Businesses of all shapes and sizes respond to events. Indeed, all business is event-driven. An inbound call to a customer contact centre, the receipt of a new purchase order, the scanning of a supermarket bar code… these are all business events which must be responded to. Similarly, technology capable of ‘analyzing and controlling’ events is hardly new. What about loosely-coupled integration enabled by event-based middleware? What about systems management and monitoring? Like much in our industry, event-based processing acts on a continuum, with a call centre application, an overnight order processing batch run, monthly reporting on supermarket loyalty cards purchases and real-time analysis of telephone call patterns at various points on the scale.

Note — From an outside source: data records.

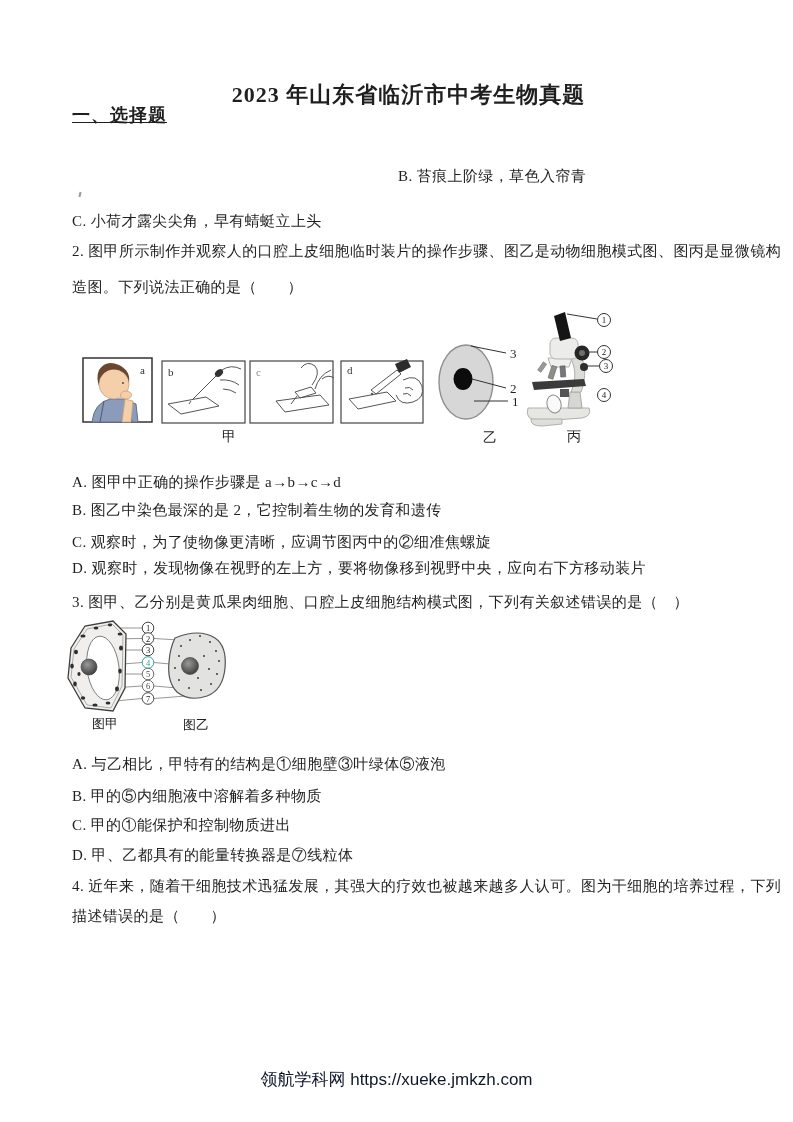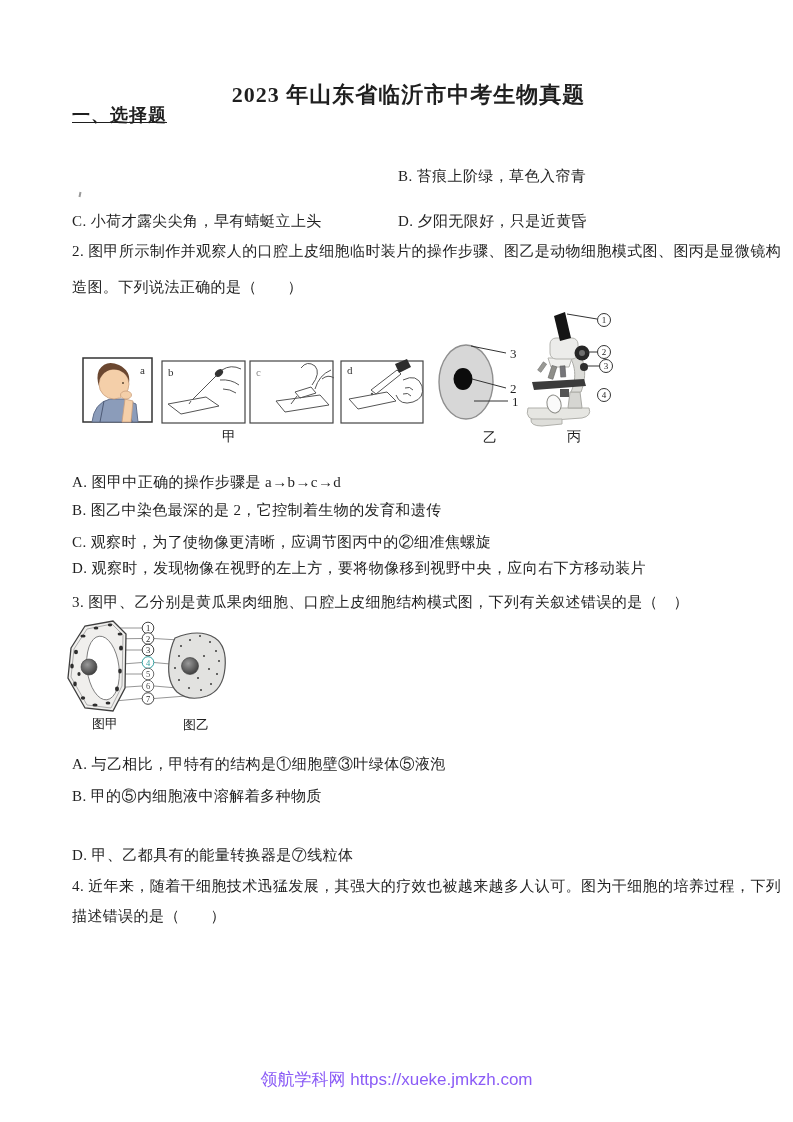"D. 夕阳无限好，只是近黄昏" div.abs { html: <div>D. 夕阳无限好，只是近黄昏</div> -> none }
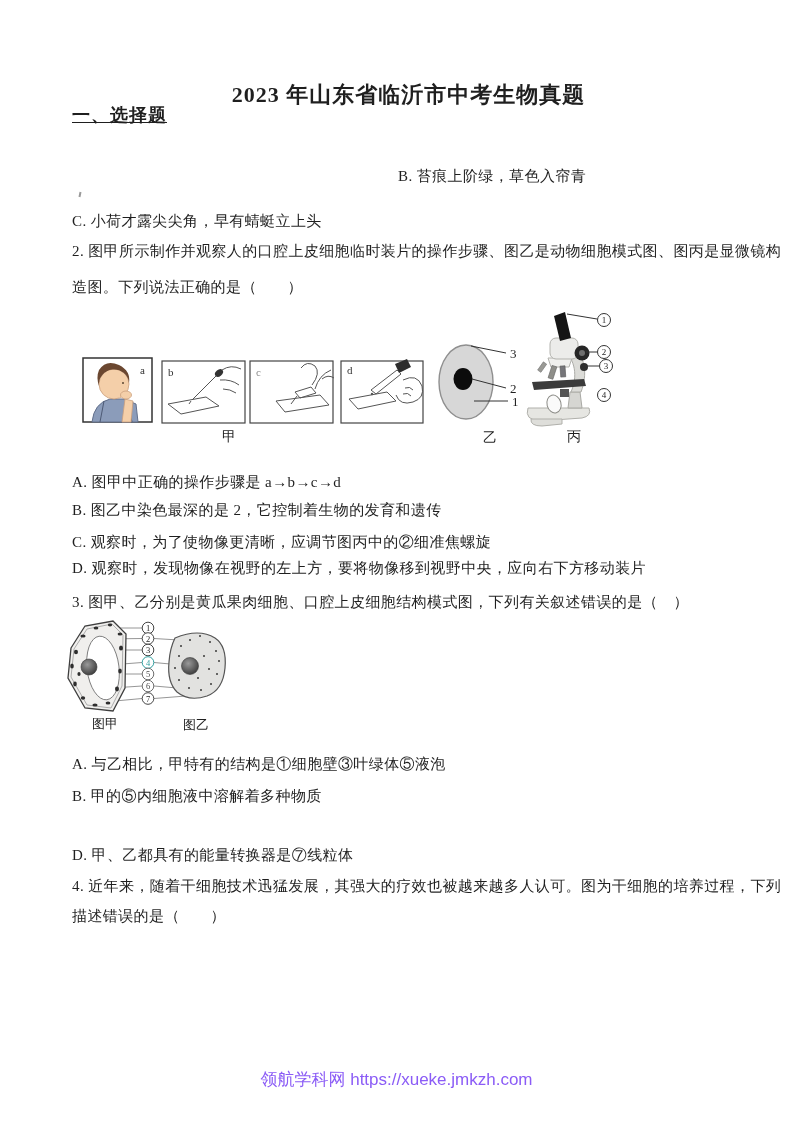"C. 甲的①能保护和控制物质进出" div.abs { html: none -> <div>C. 甲的①能保护和控制物质进出</div> }
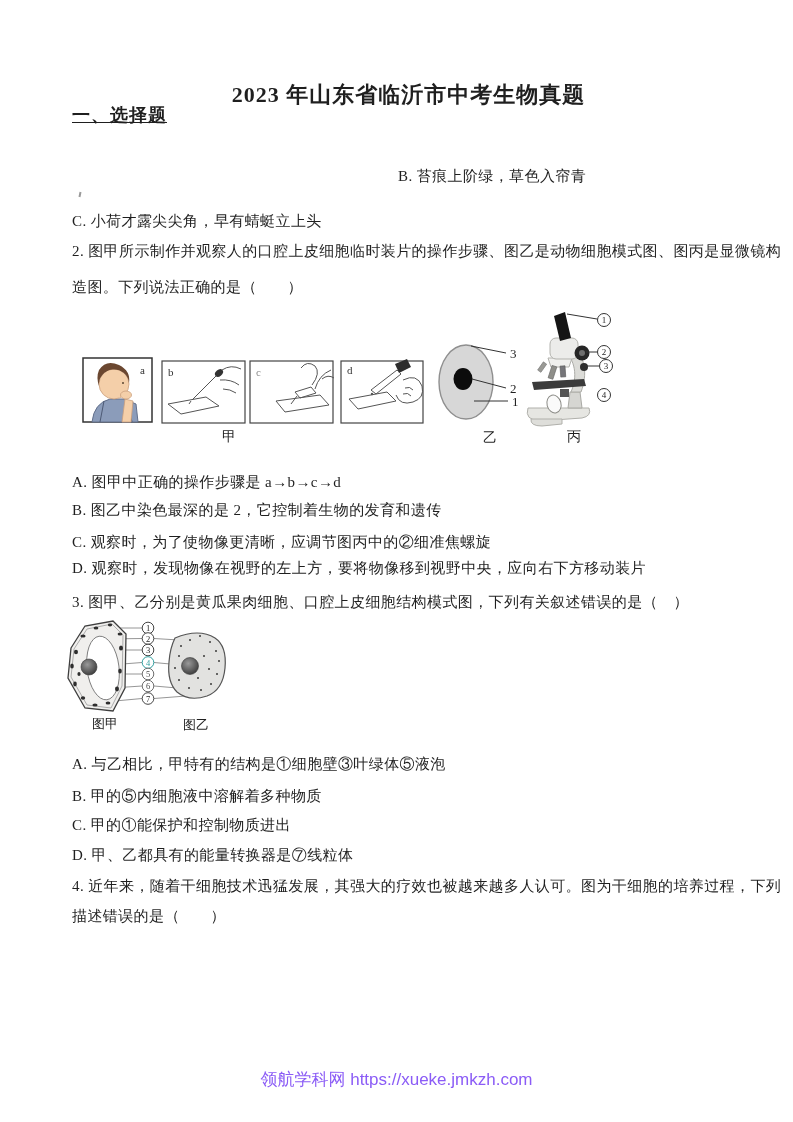"领航学科网 https://xueke.jmkzh.com" div.abs { color: #8b5cf6 -> #0f172a }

As I have already said, I don’t dispute the need for CEP. Rather, my beef is with the proposition that there is the need for a new "architectural approach" (aka EDA) required to deal with it. To my mind, CEP as defined by Luckham is largely a "point" issue, which can be dealt with via a specific application of technology; rather than something which has to be dealt with in a systemic way by adding new enterprise infrastructure or re-thinking application or infrastructure architecture. My assertion is that CEP is real: but that it does not generalise from a "point" problem to an infrastructure/architecture issue. Capturing and managing business-driven and technology-driven events using IT is absolutely a wider issue - but as Gartner itself points out this is hardly new. And it's certainly not CEP (at least as Luckham defines it). An interesting data point which supports the "CEP as application" view: Tibco’s BusinessEvents offering has evolved over a number of years through its work with a handful of customers with very specific requirements.

The positioning of EDA as complementary to SOA (which started with Gartner, but which has now become that most dangerous of things - "received wisdom") just muddies the water further. Even if you believe that EDA exists as a useful concept, the issues dealt with by SOA and EDA are orthogonal. SOA, at its heart, is a way of thinking about the packaging and presentation of IT assets, which enhances flexibility and hides complexity in messy, distributed, federated environments. It has got nothing to do with how processes behind service interfaces are invoked. The argument that "SOA is about invocation; EDA is about notification" is too technology-focused, too development-focused, and ultimately misleading.